- **About this task**
Copy every line of the following data that includes the string "localhost".

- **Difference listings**

__________

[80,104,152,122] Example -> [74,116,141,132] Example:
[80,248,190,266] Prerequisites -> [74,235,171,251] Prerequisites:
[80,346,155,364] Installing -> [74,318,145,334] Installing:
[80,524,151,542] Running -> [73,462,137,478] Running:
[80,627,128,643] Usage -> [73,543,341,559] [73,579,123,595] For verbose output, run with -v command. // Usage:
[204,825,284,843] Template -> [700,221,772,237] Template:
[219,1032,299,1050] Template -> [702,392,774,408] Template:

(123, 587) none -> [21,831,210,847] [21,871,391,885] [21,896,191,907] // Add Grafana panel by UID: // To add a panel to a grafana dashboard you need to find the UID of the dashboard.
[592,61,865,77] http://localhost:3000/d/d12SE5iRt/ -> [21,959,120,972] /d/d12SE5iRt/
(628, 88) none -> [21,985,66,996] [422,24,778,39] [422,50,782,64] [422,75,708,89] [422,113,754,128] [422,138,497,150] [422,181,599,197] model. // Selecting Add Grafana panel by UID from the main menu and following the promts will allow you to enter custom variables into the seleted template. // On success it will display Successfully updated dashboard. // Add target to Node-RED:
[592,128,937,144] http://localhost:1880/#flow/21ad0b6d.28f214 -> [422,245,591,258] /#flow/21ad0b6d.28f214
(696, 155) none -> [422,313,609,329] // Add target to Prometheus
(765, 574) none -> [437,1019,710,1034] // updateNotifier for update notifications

__________

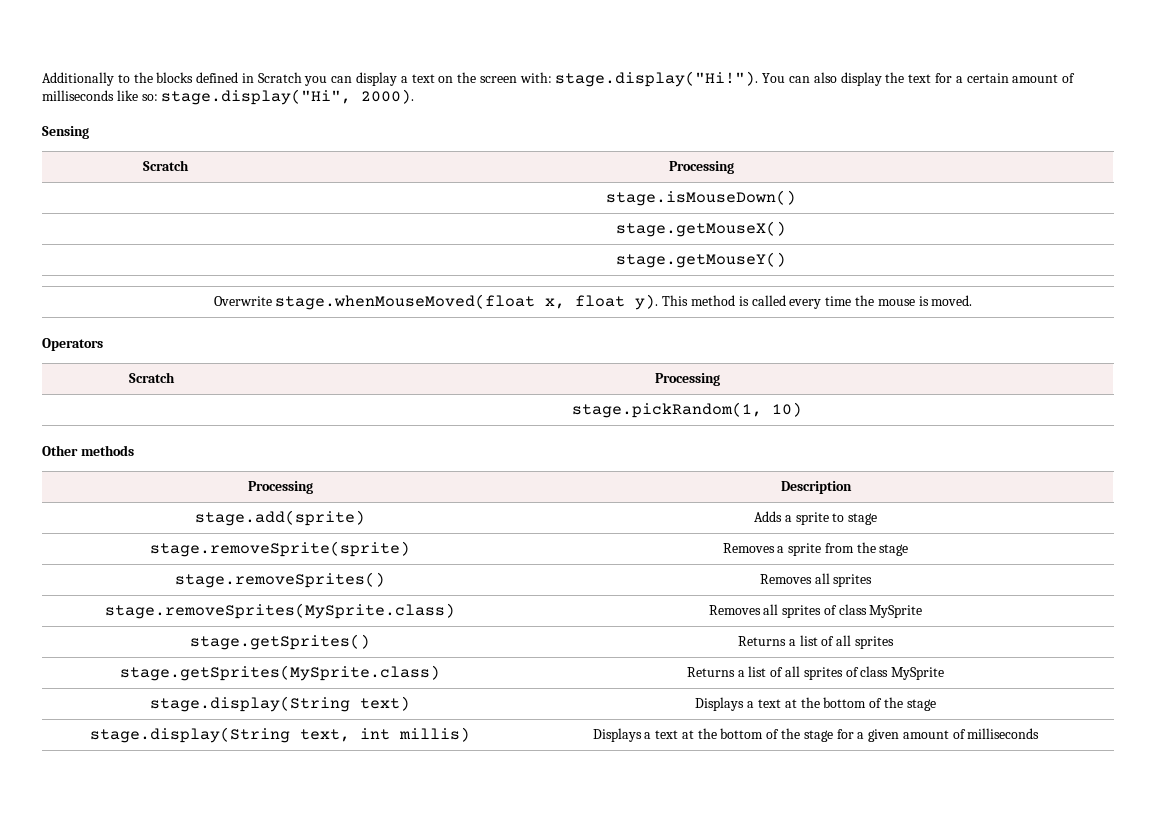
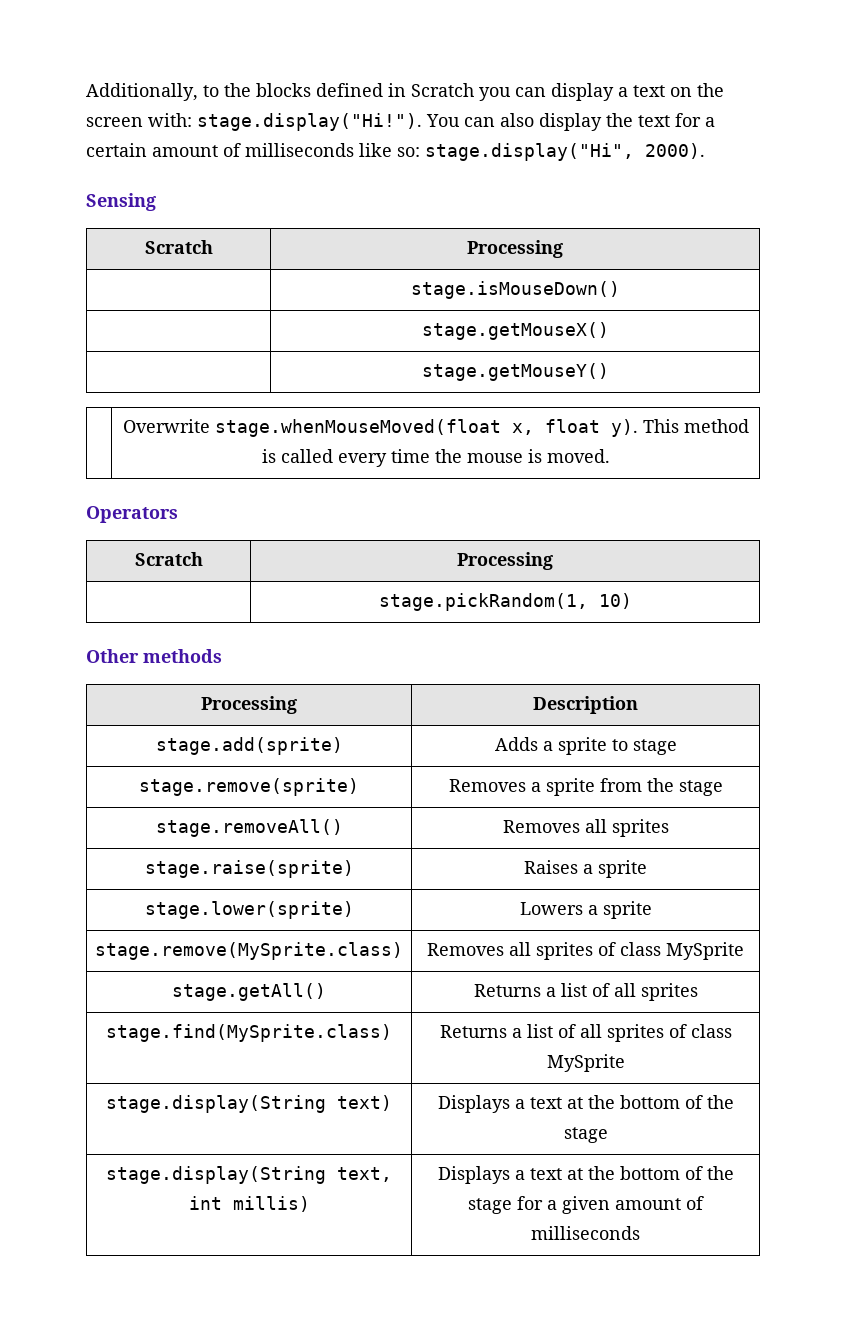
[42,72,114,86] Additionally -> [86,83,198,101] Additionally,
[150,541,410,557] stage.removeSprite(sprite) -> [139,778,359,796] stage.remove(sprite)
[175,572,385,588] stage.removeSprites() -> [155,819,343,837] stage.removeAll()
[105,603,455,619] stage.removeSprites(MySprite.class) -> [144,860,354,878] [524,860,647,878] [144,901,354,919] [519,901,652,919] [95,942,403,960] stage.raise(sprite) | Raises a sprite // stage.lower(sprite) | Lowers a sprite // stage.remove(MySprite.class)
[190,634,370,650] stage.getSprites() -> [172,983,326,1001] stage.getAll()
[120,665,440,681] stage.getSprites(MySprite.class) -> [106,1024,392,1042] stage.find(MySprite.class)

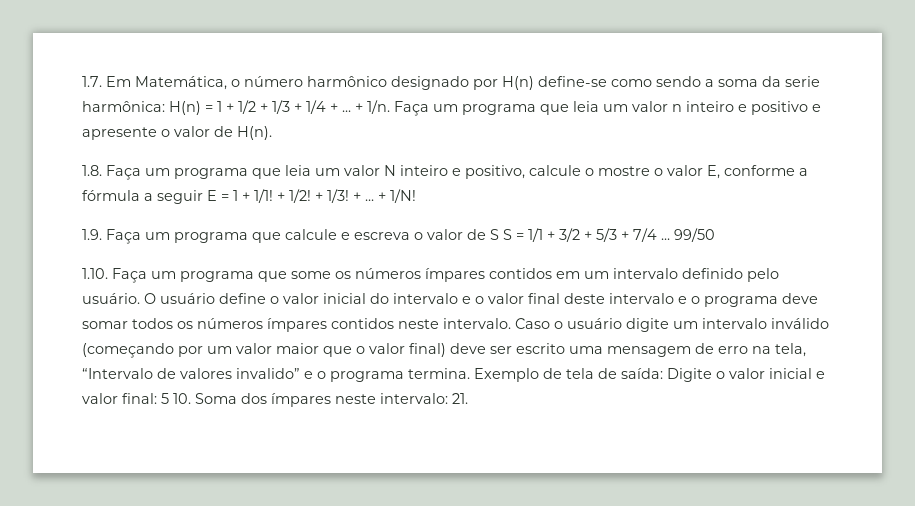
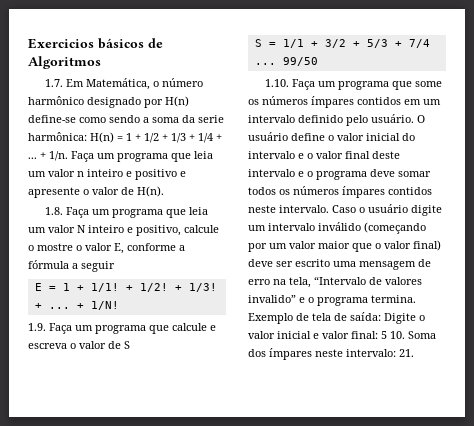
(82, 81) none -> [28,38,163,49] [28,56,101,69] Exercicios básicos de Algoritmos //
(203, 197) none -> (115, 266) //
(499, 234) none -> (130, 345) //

__________

- **Your response**
[592,61,865,77] http://localhost:3000/d/d12SE5iRt/ -> [21,959,120,972] /d/d12SE5iRt/
[592,128,937,144] http://localhost:1880/#flow/21ad0b6d.28f214 -> [422,245,591,258] /#flow/21ad0b6d.28f214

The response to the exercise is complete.